Exercise: Your answer is one number: the count of lines below that hold the word "yellow".

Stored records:

§

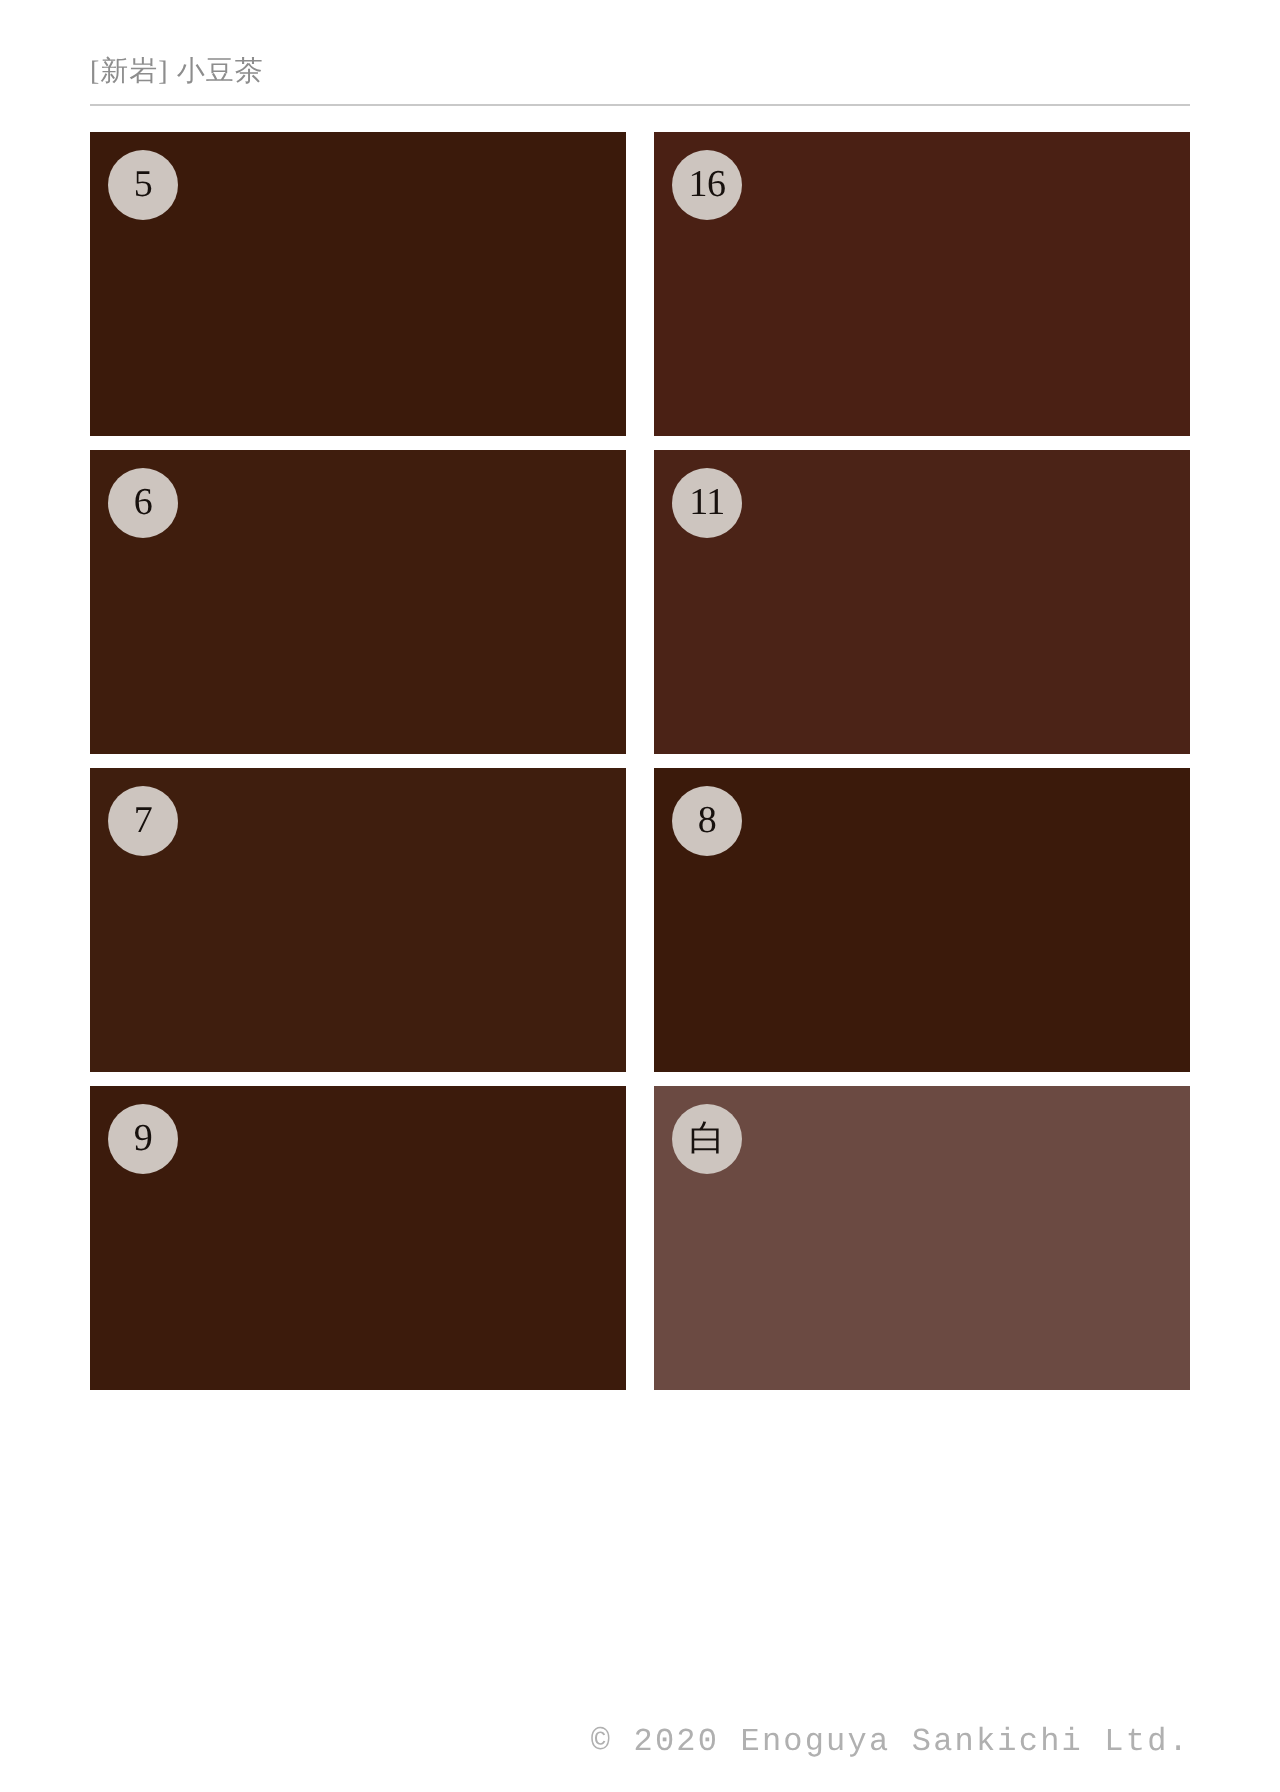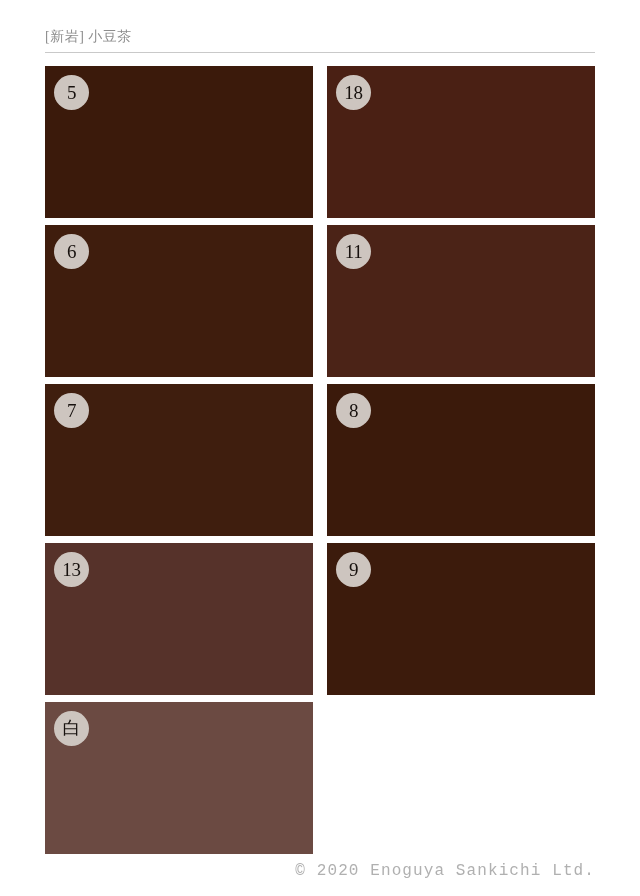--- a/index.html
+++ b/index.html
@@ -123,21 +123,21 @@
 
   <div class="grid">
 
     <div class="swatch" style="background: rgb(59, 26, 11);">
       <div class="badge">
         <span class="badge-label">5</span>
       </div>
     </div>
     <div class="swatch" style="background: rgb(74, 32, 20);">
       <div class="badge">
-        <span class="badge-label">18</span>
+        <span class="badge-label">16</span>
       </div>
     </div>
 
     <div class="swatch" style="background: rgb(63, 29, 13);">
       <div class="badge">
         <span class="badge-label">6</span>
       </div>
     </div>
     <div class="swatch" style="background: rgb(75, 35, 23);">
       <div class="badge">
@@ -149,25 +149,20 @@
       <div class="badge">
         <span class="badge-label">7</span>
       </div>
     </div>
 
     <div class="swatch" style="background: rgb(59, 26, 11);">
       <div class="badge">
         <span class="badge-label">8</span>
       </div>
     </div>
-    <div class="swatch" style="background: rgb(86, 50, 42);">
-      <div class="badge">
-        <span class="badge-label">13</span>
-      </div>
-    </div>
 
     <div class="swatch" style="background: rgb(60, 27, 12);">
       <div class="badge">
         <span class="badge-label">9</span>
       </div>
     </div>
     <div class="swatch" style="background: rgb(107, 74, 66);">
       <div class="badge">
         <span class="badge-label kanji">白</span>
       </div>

§

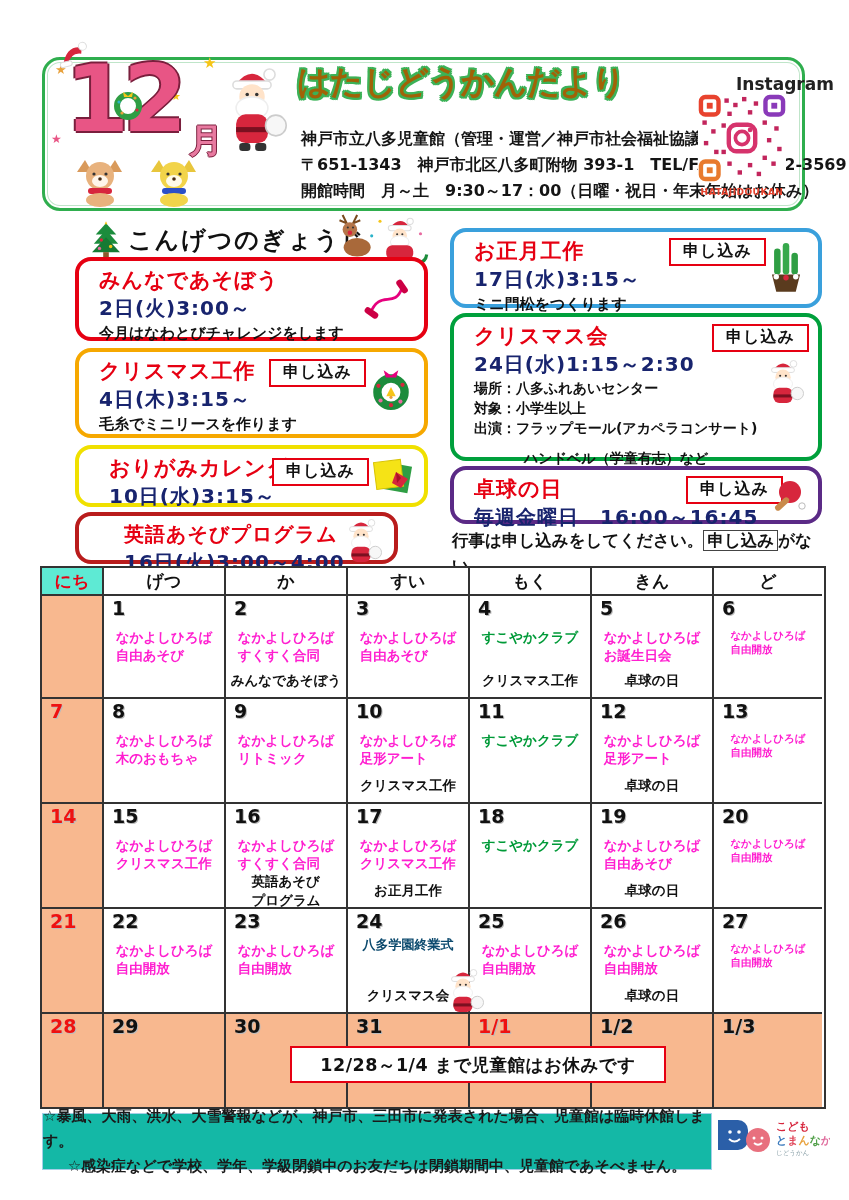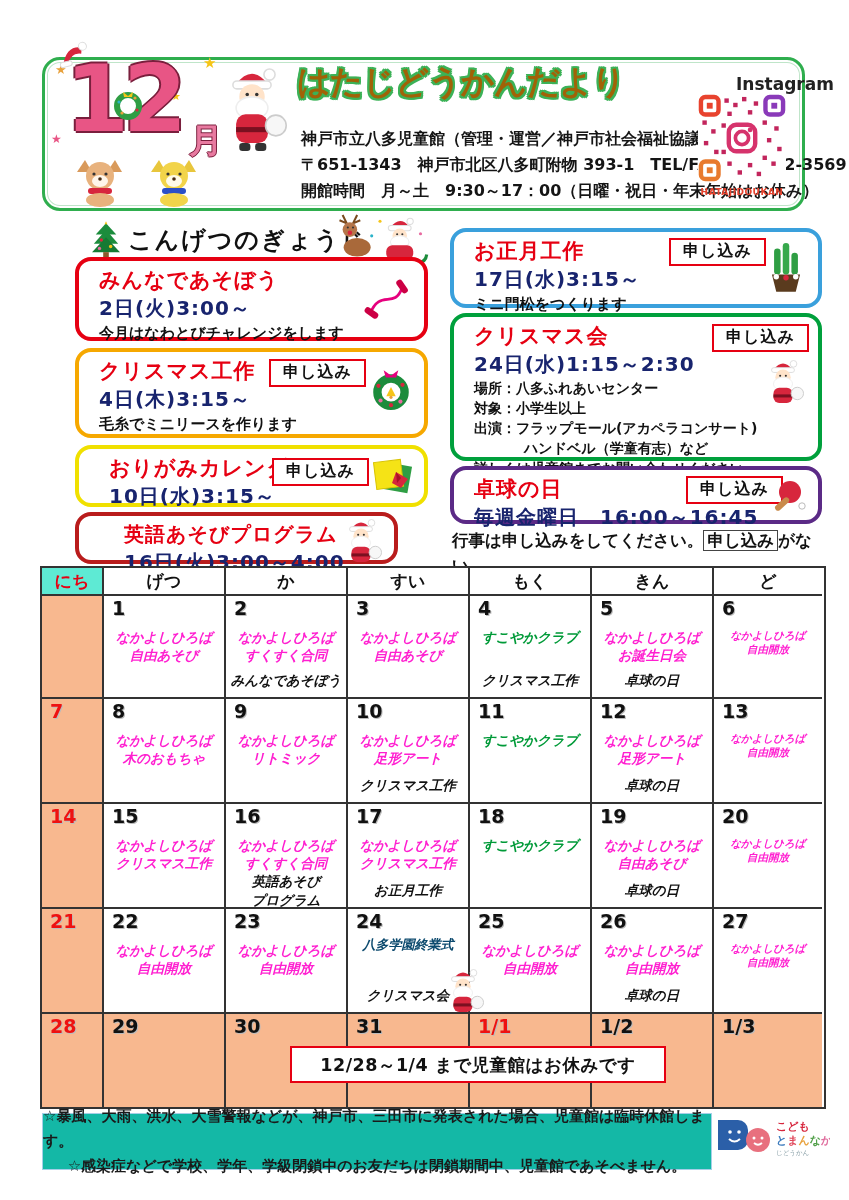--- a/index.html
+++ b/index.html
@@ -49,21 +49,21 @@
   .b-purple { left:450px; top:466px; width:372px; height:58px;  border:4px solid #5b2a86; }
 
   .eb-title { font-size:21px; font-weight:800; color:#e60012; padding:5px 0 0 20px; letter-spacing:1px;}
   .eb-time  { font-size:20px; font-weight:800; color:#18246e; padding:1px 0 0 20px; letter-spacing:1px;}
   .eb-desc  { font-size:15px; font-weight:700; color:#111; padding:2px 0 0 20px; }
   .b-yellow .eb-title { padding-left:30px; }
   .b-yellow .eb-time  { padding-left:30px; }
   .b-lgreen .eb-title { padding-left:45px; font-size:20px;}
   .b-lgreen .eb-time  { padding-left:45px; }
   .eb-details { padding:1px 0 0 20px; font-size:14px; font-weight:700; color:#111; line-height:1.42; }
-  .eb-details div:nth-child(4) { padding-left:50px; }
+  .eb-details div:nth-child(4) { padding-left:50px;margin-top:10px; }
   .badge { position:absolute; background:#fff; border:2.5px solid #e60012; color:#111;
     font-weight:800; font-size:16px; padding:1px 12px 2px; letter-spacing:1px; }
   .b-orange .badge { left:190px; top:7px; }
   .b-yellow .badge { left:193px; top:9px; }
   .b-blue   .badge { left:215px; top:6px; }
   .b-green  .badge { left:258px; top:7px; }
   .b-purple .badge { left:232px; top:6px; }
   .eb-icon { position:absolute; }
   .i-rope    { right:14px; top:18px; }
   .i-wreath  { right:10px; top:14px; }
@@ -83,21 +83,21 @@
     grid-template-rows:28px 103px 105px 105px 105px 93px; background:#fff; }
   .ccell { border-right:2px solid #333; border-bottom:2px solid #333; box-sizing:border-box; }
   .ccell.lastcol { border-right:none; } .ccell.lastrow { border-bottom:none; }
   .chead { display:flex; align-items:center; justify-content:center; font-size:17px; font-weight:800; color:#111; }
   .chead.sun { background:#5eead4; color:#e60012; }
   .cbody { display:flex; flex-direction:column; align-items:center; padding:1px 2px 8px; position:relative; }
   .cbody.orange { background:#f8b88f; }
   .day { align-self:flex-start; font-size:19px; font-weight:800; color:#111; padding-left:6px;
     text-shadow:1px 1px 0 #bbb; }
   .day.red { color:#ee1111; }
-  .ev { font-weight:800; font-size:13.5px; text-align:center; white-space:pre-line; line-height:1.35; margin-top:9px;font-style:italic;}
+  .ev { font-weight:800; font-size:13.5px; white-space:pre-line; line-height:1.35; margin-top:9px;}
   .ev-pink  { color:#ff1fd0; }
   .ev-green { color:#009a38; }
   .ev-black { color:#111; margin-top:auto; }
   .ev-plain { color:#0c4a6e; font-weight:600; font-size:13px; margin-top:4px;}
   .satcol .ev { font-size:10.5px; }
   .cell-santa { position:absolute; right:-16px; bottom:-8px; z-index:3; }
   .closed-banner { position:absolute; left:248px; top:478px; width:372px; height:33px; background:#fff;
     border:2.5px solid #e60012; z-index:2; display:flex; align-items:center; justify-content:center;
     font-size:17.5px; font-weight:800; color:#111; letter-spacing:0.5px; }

§

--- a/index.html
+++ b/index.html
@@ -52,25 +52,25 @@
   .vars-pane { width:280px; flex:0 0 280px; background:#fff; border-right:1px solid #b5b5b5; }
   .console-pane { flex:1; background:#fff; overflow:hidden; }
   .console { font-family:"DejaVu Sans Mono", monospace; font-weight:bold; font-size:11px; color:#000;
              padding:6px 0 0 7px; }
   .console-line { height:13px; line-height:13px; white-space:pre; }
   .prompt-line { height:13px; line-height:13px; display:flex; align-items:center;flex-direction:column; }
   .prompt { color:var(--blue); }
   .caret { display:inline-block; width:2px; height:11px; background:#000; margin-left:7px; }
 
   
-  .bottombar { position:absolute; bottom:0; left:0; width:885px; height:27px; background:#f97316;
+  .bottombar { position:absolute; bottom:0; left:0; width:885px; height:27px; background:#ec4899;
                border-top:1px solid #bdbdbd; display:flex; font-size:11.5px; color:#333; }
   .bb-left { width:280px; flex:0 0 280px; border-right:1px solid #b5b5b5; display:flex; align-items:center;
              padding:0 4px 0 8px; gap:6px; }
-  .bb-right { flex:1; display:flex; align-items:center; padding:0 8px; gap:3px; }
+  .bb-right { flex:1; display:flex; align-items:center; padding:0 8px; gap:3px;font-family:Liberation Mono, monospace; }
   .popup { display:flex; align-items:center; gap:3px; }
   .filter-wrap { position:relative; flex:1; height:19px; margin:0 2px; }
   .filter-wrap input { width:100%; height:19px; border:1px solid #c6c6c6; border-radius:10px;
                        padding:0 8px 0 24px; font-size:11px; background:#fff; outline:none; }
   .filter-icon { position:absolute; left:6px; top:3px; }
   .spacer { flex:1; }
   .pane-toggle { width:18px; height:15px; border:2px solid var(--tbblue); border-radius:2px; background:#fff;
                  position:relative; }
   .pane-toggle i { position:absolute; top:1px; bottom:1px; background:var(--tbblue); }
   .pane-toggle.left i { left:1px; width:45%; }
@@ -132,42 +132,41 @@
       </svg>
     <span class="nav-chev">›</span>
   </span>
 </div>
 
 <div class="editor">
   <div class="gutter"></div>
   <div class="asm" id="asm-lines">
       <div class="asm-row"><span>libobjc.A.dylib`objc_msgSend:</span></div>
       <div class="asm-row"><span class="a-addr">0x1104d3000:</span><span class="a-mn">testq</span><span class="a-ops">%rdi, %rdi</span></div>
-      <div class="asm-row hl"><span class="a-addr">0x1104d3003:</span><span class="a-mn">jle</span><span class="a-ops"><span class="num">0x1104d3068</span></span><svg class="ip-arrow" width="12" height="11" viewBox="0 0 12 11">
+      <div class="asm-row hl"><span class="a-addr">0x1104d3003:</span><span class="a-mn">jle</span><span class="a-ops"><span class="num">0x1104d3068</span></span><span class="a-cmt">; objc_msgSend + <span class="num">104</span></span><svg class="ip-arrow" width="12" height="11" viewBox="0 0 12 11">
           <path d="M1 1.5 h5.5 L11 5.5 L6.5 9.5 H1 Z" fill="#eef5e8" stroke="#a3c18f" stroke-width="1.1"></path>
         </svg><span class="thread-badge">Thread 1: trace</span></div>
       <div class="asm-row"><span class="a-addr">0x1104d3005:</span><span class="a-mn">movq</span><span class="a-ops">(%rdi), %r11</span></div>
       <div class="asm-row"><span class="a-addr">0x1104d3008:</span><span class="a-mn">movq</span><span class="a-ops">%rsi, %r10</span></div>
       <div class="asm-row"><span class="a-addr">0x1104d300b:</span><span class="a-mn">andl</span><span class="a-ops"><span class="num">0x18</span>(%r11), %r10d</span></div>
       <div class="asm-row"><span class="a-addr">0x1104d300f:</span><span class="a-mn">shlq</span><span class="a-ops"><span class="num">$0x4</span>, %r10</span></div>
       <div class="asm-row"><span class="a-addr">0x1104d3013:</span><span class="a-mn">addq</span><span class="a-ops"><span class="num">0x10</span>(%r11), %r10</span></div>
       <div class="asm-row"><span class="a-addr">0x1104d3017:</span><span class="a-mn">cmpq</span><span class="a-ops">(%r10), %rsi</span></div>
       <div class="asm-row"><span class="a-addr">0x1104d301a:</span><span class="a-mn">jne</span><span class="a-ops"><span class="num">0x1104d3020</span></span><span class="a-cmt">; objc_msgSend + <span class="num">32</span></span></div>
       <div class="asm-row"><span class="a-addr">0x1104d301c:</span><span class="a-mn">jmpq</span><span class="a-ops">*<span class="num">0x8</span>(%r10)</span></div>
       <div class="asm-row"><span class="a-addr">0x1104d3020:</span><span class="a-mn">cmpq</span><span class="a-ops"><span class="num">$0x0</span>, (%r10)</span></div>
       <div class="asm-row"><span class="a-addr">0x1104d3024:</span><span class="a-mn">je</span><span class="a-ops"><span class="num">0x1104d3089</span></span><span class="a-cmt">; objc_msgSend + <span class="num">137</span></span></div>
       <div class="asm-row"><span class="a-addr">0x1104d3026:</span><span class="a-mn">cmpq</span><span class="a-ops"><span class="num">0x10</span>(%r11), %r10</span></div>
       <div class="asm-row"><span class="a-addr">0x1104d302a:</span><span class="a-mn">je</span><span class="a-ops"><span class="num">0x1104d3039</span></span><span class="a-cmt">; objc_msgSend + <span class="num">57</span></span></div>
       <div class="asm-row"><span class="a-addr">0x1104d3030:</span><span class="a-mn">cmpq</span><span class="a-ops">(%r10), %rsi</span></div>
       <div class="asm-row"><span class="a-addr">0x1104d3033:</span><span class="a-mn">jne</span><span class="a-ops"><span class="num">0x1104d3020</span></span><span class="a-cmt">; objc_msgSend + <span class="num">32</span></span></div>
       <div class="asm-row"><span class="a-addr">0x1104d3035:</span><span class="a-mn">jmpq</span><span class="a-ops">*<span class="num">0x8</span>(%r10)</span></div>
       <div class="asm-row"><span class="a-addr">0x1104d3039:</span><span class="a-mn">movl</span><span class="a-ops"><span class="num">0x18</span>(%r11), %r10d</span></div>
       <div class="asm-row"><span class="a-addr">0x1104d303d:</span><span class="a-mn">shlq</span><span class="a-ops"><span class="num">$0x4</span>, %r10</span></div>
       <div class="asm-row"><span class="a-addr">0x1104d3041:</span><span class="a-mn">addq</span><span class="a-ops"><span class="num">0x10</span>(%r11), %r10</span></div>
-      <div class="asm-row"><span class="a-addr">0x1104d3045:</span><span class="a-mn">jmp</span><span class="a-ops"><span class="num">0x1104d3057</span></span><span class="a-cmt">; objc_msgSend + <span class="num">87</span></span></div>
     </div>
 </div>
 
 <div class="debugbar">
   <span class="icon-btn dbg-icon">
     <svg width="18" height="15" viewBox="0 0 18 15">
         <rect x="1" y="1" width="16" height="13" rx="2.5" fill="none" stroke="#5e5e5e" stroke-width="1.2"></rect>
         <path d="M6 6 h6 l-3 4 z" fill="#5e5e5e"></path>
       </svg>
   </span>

§

Written answer: 3